To The Daily Sun,
Have you ever stopped to wonder if Obamacare is so good, why does it have to be mandatory? Think about it. The question is often posed by people who question the need for government to dictate our purchases ... but it does not seem to get answered and when it does, itt usually amounts to a variation on "people are too stupid to make their own decisions." Obamacare is a mandatory program that is supposedly "for our own good." It's a monster of a law that provides a good example of the futility of trying to force people to do something against their own best interests. It is Prohibition relived.
Universal health insurance coverage has always been the stated goal of Obamacare. It is a foolish policy goal even it were possible. It would be far better to respect individuals and to focus on reducing health care costs, and the need for insurance. By focusing on coverage and not cost, we end up forcing people into plans that don't actually benefit them simply too count them as "covered" despite the meaninglessness of the term.
Most Americans are sophisticated enough to see through this nonsense. Despite rising penalties in 2016, there are still many, many Americans who would prefer to go uninsured than sign up for Obamacare. In 2016, the penalty for not signing up for coverage is $695 per adult or 2.5 percent of household income. The Kaiser Family Foundation found that this will average out to about $969 per household. So why are people willing to pay hundreds or thousands of dollars to avoid signing up for a program that supposedly benefits them?

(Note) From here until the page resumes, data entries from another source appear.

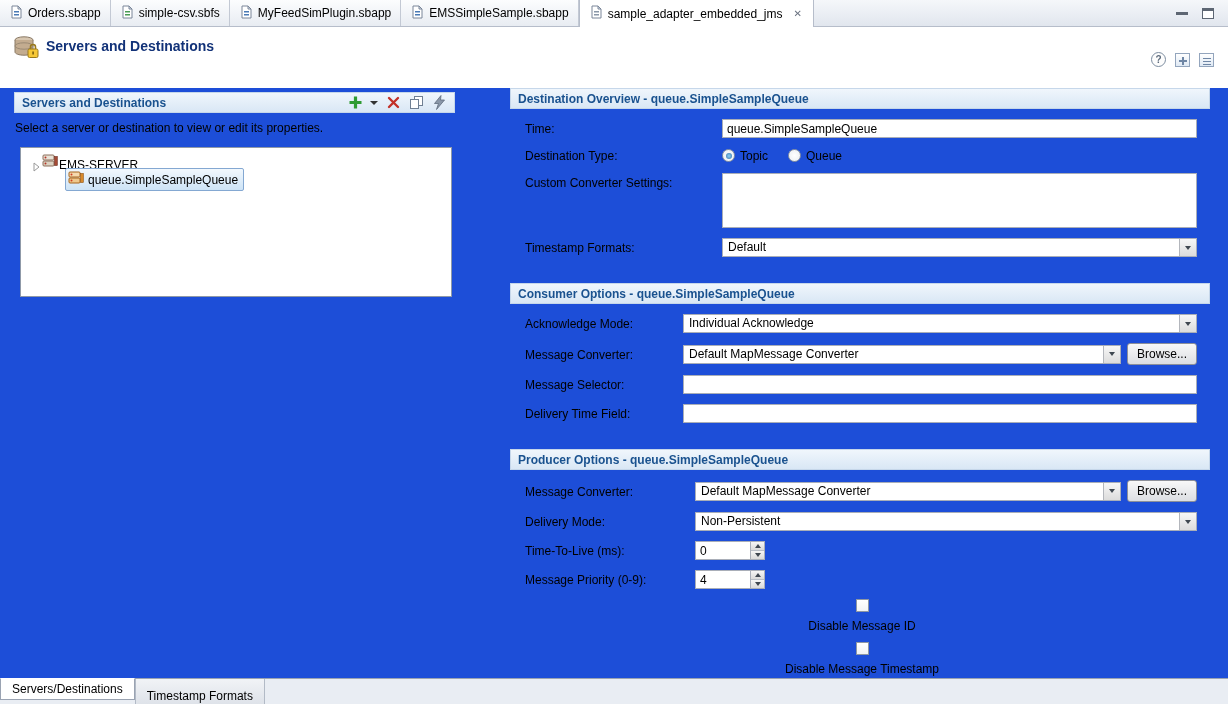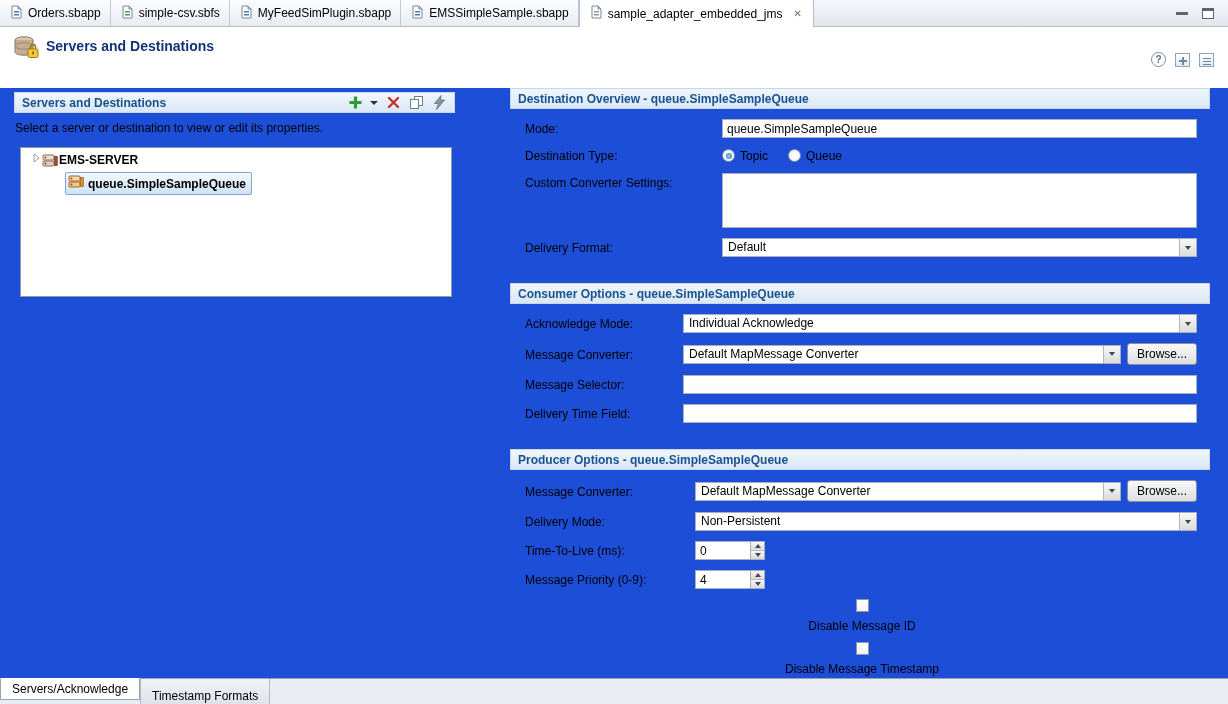"Mode:" label.f-label { text: Mode -> Time }
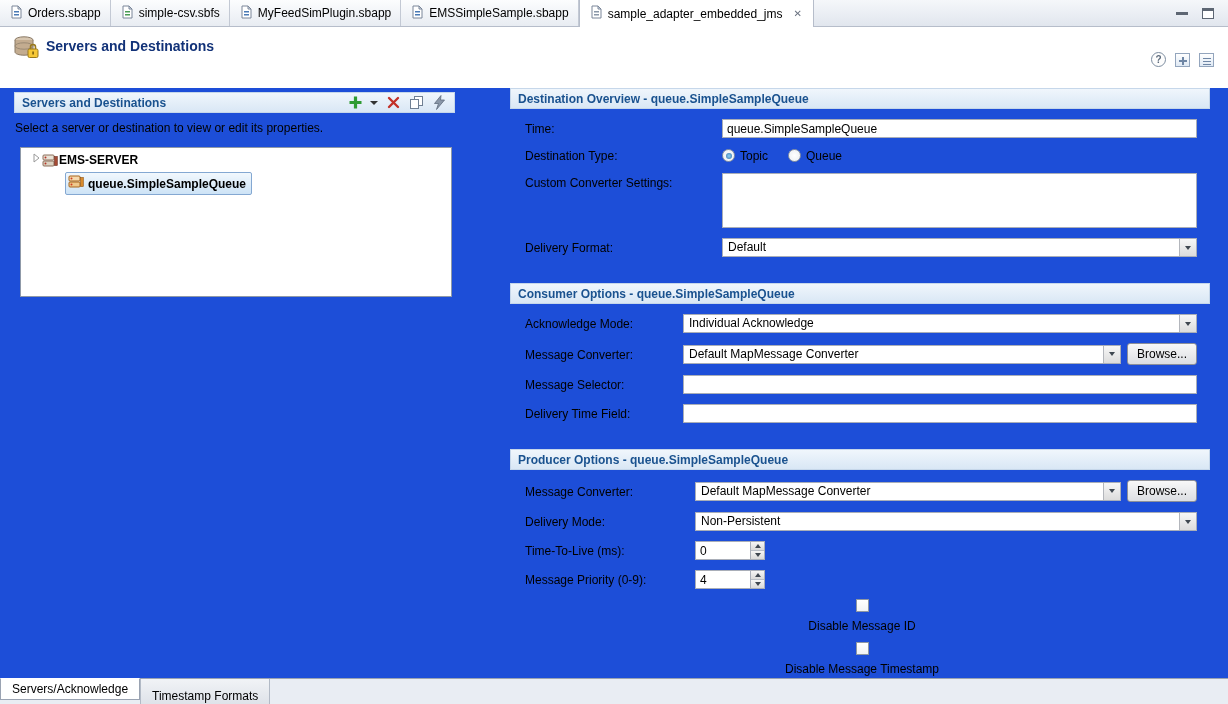"EMS-SERVER" .tree-row { align-items: flex-start -> flex-end; font-weight: bold -> none }
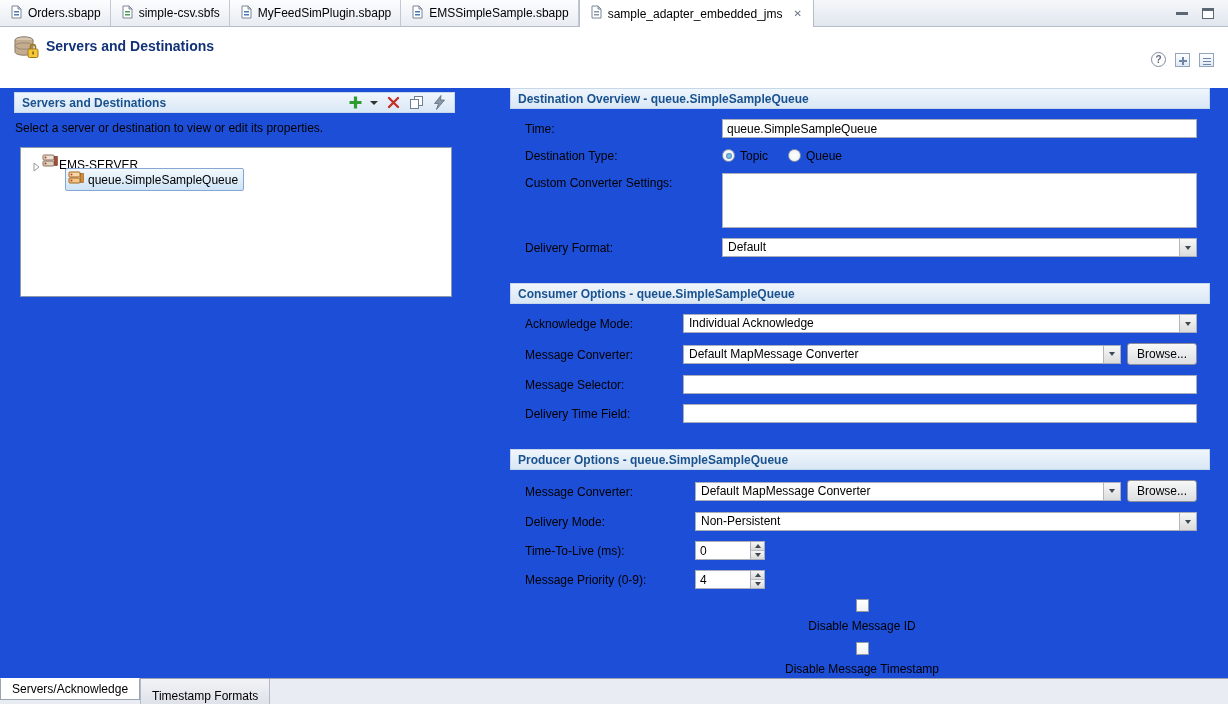"Delivery Format:" label.f-label { text: Delivery Format -> Timestamp Formats }
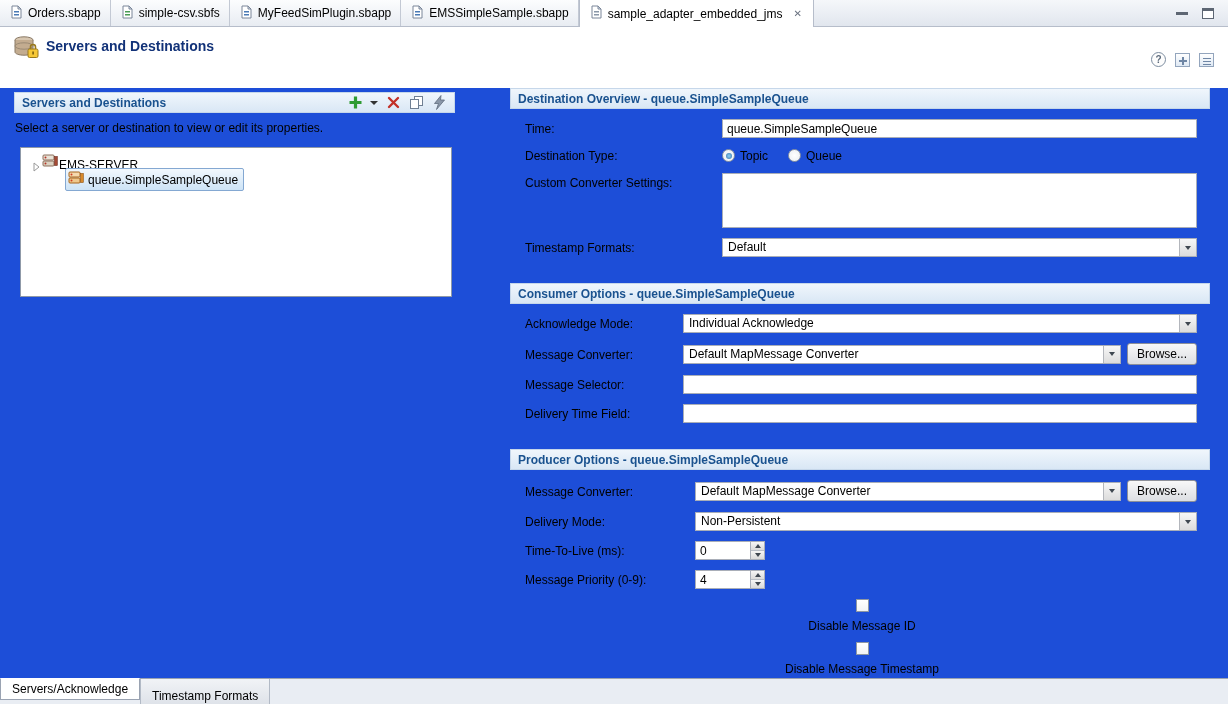"Servers/Acknowledge" span { text: Servers/Acknowledge -> Servers/Destinations }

There are a couple of reasons: First is the cost. Premiums for Obamacare insurance plans are high. Second, and by far the larger killer, is the deductible. For many people, especially those who the plan is designed to "help," they can afford only the plans with the least expensive premiums, deductibles on those plans have climbed to nearly $7,000. After factoring in premiums for the whole year, you're looking at a five-figure expense before you see dime one from your insurance plan. That's why people would regard this as a government rip-off and opt to pay the penalty instead.
Aside from the cost of coverage and deductibles, consumers have other issues with the options presented to them by Obamacare such as: the lack of emergency care outside of a particular network, or the restricted ability to see one's own doctor. This has been a deal-breaker for some, who argue that there is no point in paying for a service with such limited options.
It's also important to take into account that the IRS can't actually collect the penalties from people. The most it can do is withhold tax refunds. But for families not entitled to a refund, there is no need to fear a tax collector knocking at your door for failure to pay the Obamacare penalty.
All this shows that Americans know a bad deal when they see one. There is growing resistance to the government's efforts to force the people into a program that clearly isn't working. That raises the issue of enrollment. The plan needs high enrollment to be actuarially sound. The reluctance of consumers to opt in only accelerates the inevitable demise of this failed experiment, a vanity piece with the president's name on it.